Top companies in the solar industry in the US 2026: who leads by layer
The top companies in the solar industry in the US in 2026 split across four layers: module manufacturing (First Solar, Qcells, Silfab), residential installation (Sunrun, Sunnova, Freedom Forever), utility-scale development (NextEra, Invenergy, AES, Lightsource bp), and inverters (Enphase, SolarEdge). This guide ranks the top US solar companies in each layer with 2026 share, footprint, and what makes them win.
In 50 words: The top companies in the solar industry in the US in 2026 split across four layers: module manufacturing (First Solar, Qcells, Silfab), residential installation (Sunrun, Sunnova, Freedom Forever), utility-scale development (NextEra, Invenergy, AES, Lightsource bp), and inverters (Enphase, SolarEdge). This guide ranks the top US solar companies in each layer with 2026 share, footprint, and what makes them win.

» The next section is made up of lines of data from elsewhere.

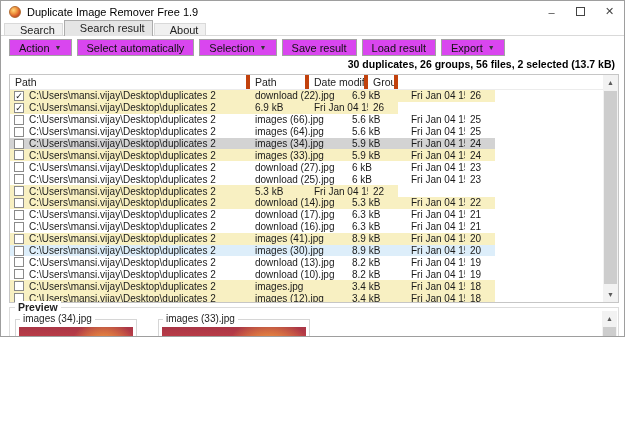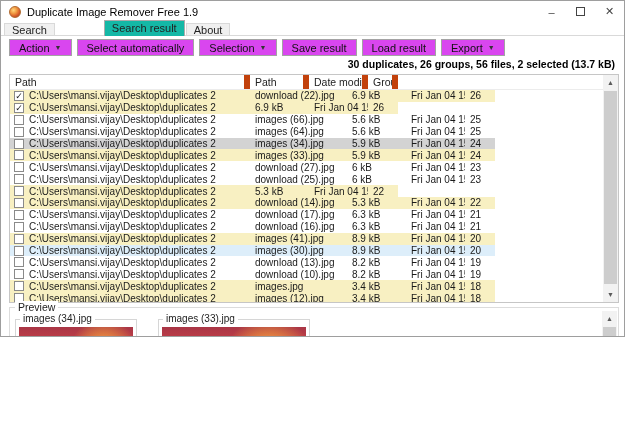--- a/index.html
+++ b/index.html
@@ -19,39 +19,39 @@
     border: 1px solid #b06a30; }
   .title-text { margin-left: 6px; font-size: 11px; color:#000; }
   .win-controls { margin-left: auto; display: flex; height: 100%; }
   .win-btn { width: 29px; height: 100%; display: flex; align-items: center; justify-content: center;
     color: #444; font-size: 11px; cursor: default; }
   .win-btn .box { width: 9px; height: 9px; border: 1px solid #444; }
 
   
   .tabstrip { display: flex; align-items: flex-end; padding-left: 3px; height: 14px; position: relative; }
   .tabstrip::after { content:""; position:absolute; left:0; right:0; bottom:0; border-bottom:1px solid #d9d9d9; }
-  .tab { font-size: 11px; padding: 0 7px 1px 7px; height: 13px; line-height: 13px;
+  .tab { font-size: 11px; padding: 0 7px 1px 15px; height: 13px; line-height: 13px;
     background: #f0f0f0; border: 1px solid #d9d9d9; border-bottom: none; margin-right: 1px; color:#222; }
-  .tab.active { background: #14b8a6; border-color: #acacac; height: 16px; line-height: 15px; z-index: 2; position: relative; margin-left: 48px; }
+  .tab.active { background: #e5e5e5; border-color: #acacac; height: 16px; line-height: 15px; z-index: 2; position: relative; }
 
   
   .toolbar { position: absolute; left: 8px; top: 38px; display: flex; gap: 5px; }
   .tb-btn { display: inline-flex; align-items: center; gap: 5px; height: 17px; padding: 0 9px;
     background: #d946ef; border: 1px solid #a3a3a3; font-size: 11px; color:#111; cursor: default; }
   .dd-arrow { font-size: 7px; color: #333; line-height: 1; }
 
   
   .summary { position: absolute; right: 9px; top: 57px; font-size: 10.5px; font-weight: bold; color:#000; }
 
   
   .grid { position: absolute; left: 8px; top: 73px; width: 610px; height: 229px;
     border: 1px solid #c6c6c6; background: #fff; overflow: hidden; }
   .grid-header { display: flex; height: 15px; align-items: center; font-size: 10.5px; color:#222;
     border-bottom: 1px solid #ececec; }
-  .gh-cell { height: 100%; line-height: 15px; padding-left: 5px; border-right: 6px solid #c2410c; overflow:hidden; white-space:nowrap; }
+  .gh-cell { height: 100%; line-height: 15px; padding-left: 5px; border-right: 4px solid #c2410c; overflow:hidden; white-space:nowrap; }
   .grid-body { position: relative; }
   .trow { display: flex; height: 11.9px; align-items: center; font-size: 10px; color:#1a1a1a; overflow: hidden; }
   .c { height: 100%; display: flex; align-items: center; padding-left: 5px; overflow: hidden; white-space: nowrap; }
   .c-path  { width: 240px; padding-left: 0; }
   .c-file  { width: 97px; }
   .c-size  { width: 59px; }
   .c-date  { width: 59px; }
   .c-group { width: 30px; }
   .c-fill  { flex: 1; background: #fff !important; }
   .trow.hl-yellow .c { background: #f8f0c2; }
@@ -66,21 +66,21 @@
   .vscroll.table-sb { height: 100%; }
   .sb-arrow { position: absolute; left: 0; width: 15px; height: 15px; display: flex; align-items: center;
     justify-content: center; font-size: 7px; color: #5a5a5a; }
   .sb-up { top: 0; } .sb-down { bottom: 0; }
   .sb-thumb { position: absolute; left: 1px; width: 13px; background: #cdcdcd; }
   .table-sb .sb-thumb { top: 16px; bottom: 18px; }
 
   
   .preview { position: absolute; left: 8px; top: 306px; width: 610px; height: 134px;
     border: 1px solid #dcdcdc; background: #fff; }
-  .pv-caption { position: absolute; top: -7px; left: 5px; background: #fff; padding: 0 3px; font-size: 10.5px; color:#222; }
+  .pv-caption { position: absolute; top: -7px; left: 5px; background: #fff; padding: 0 3px; font-size: 10.5px; color:#222;font-weight:bold; }
   .thumb { position: absolute; top: 11px; height: 120px; border: 1px solid #d6d6d6; background: #fff; padding: 7px 3px 3px 3px; }
   .thumb-caption { position: absolute; top: -7px; left: 4px; background: #fff; padding: 0 3px; font-size: 10px; color:#222; }
   .photo { position: relative; width: 100%; height: 100%; overflow: hidden;
     background:
       radial-gradient(ellipse 45% 55% at 74% 28%, rgba(255,225,100,0.95) 0%, rgba(255,175,60,0.55) 38%, rgba(255,140,60,0) 68%),
       radial-gradient(ellipse 90% 16% at 25% 57%, rgba(140,40,50,0.45) 0%, rgba(140,40,50,0) 70%),
       linear-gradient(180deg, #a93646 0%, #c33f47 14%, #d94e3c 28%, #e2663a 40%, #e07b42 50%, #ca8a60 58%, #a4a7ad 66%, #93a9b6 80%, #87a0b0 100%); }
   .sphere { position: absolute; left: 50%; top: 58%; width: 70px; height: 70px; border-radius: 50%;
     transform: translate(-50%, -50%);
     background: linear-gradient(180deg, #5c4a56 0%, #4e4653 30%, #515a68 50%, #8fa7b5 60%, #a9bfc9 74%, #6b8294 90%, #4f6375 100%);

Asking "who are the top companies in the solar industry in the US" is really asking four separate questions, because the US solar value chain has four largely disconnected leaderboards. The top US solar company on the module side has almost no overlap with the top installer. The top utility-scale developer doesn't sell into the residential channel. This guide ranks the top solar companies in the US by each layer, with 2026 market position, footprint, and the IRA-era trajectory that determines who's gaining vs. losing share.
Table of contents
- The four layers of the US solar value chain
- Top US solar module manufacturers
- Top US residential solar installers
- Top US utility-scale solar developers
- Top US solar inverter and equipment suppliers
- Top US solar financiers and tax-credit market players
- Who's gaining share, who's losing, who's at risk
- How the IRA reshaped the top US solar company landscape
- Frequently asked questions
1. The four layers of the US solar value chain
When someone says "top solar company in the US," they usually mean one of these:
| Layer | What they do | Who buys from them | |---|---|---| | Module manufacturers | Make the photovoltaic panels | Installers, developers, distributors | | Residential installers | Sell + install residential systems | Homeowners | | Utility-scale developers | Originate, build, own large solar farms | Utilities, corporates (PPA), tax-equity investors | | Inverter / equipment OEMs | Power electronics, racking, BESS | Installers, EPCs, developers |
Plus a fifth invisible layer — financing, tax-equity, transferability buyers — that has become structurally important after the IRA. We cover all of them below.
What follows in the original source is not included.